The Ministry of Information and Broadcasting (MIB) permitted this practice for MSOs (Multi-System Operators) in December 2021, for HITS (Headend-In-The-Sky) operators in November 2020, and for DTH companies in September 2022, but which had no corresponding audit framework until now.
Under the new rules, operators sharing backend systems such as Conditional Access Systems (CAS) or Subscriber Management Systems (SMS) must ensure these systems generate entity-wise, individually segregated logs for each distributor using the shared infrastructure.
Auditors must separately assess what belongs to the infrastructure provider and what belongs to the seeker. A single CAS instance cannot be addressed by multiple SMS systems simultaneously — a provision TRAI says is aimed at preventing reconciliation failures that could obscure real subscriber numbers.
Practical fixes
The manual also addresses several compliance issues that had made the 2019 rules difficult to implement in practice.
CAS vendor compliance certificates, previously valid for only 30 days, have been extended to 90 days. TRAI’s own footnote in the document explains the reason—audits were regularly getting delayed after certificates were issued, and by the time the audit report was submitted, the certificates had expired.”

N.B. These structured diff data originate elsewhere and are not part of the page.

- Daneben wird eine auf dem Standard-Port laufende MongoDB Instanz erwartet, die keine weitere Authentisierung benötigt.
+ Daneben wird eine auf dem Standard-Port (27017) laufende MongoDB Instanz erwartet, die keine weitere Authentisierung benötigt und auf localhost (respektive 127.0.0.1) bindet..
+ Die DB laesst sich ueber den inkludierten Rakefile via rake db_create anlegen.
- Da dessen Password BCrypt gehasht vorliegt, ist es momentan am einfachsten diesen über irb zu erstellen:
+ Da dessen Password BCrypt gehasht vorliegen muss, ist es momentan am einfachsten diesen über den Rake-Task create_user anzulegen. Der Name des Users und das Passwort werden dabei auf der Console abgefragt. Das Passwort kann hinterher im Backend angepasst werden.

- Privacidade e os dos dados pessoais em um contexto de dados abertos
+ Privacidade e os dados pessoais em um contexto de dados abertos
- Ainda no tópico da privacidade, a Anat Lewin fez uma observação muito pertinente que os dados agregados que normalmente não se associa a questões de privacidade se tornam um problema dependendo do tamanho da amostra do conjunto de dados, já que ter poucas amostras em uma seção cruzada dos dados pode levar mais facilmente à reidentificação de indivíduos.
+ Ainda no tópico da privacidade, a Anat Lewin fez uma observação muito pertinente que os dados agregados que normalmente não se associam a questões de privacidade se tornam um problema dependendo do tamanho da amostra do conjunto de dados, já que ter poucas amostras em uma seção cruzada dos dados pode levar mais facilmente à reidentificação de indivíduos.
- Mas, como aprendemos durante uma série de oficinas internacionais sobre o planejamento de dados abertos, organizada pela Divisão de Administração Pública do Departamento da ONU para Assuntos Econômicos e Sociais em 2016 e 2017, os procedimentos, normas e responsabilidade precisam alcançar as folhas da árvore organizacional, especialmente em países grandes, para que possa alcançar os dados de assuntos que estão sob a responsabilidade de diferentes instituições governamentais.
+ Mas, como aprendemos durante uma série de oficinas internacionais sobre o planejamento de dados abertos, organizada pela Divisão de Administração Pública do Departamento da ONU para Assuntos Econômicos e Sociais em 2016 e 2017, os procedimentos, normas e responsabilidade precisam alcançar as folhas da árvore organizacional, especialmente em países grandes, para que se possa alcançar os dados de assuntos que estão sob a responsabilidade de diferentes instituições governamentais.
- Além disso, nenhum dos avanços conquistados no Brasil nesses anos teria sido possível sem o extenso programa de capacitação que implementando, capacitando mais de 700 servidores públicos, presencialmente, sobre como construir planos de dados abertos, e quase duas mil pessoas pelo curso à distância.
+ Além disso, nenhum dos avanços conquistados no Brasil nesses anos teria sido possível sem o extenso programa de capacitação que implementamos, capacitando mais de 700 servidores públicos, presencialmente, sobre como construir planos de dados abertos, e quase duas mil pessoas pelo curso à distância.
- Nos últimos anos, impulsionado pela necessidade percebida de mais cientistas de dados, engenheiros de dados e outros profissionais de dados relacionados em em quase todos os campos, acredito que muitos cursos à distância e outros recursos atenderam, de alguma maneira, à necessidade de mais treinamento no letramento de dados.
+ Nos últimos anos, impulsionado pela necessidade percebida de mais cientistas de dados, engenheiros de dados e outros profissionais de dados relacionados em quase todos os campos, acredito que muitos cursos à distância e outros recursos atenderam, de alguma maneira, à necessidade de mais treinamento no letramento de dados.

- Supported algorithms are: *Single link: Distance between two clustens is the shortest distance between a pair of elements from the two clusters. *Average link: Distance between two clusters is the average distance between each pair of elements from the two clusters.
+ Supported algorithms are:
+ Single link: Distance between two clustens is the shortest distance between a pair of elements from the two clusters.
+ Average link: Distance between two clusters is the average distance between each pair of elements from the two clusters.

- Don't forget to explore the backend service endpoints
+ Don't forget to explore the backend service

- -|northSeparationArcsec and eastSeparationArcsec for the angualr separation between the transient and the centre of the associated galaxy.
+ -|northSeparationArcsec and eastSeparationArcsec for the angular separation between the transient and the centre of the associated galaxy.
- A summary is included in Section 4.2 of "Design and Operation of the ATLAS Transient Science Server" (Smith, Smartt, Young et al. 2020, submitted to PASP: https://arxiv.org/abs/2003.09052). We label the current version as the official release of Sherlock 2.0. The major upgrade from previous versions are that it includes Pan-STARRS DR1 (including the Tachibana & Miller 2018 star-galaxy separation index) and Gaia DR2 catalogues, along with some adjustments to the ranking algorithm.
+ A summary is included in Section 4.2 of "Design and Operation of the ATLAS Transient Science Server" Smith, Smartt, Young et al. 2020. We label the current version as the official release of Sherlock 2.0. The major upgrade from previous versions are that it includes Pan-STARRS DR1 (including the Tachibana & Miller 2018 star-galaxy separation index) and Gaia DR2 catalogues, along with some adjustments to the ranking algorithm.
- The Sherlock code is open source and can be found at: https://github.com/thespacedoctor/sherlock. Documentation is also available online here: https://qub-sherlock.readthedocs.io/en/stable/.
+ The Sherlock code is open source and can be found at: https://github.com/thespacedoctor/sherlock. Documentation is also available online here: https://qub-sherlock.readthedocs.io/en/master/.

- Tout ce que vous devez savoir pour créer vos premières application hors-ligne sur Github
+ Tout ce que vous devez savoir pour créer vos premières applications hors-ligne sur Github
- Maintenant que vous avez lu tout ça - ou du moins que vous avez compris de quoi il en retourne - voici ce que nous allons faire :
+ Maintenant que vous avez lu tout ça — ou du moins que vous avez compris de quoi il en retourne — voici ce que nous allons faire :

Audit completion timelines have been relaxed as well. A single-headend audit must now be completed within four weeks; multi-headend audits get eight weeks. The TRAI acknowledged in the document that existing timelines were “very stringent and difficult to meet”.
All audit data must be preserved for at least one year after the audit, on any medium including cloud storage. In cases where a legal dispute is ongoing, the data must be retained until the dispute is resolved.
The TRAI has also clarified a long-disputed procedural point: auditors cannot directly access or run commands on a distributor’s live CAS or SMS systems. Only the DPO’s own staff can operate the systems, with the auditor observing.
However, if the auditor doubts the output, the DPO must run any specific query the auditor requests, in the auditor’s presence, allowing verification of backend data against frontend reports.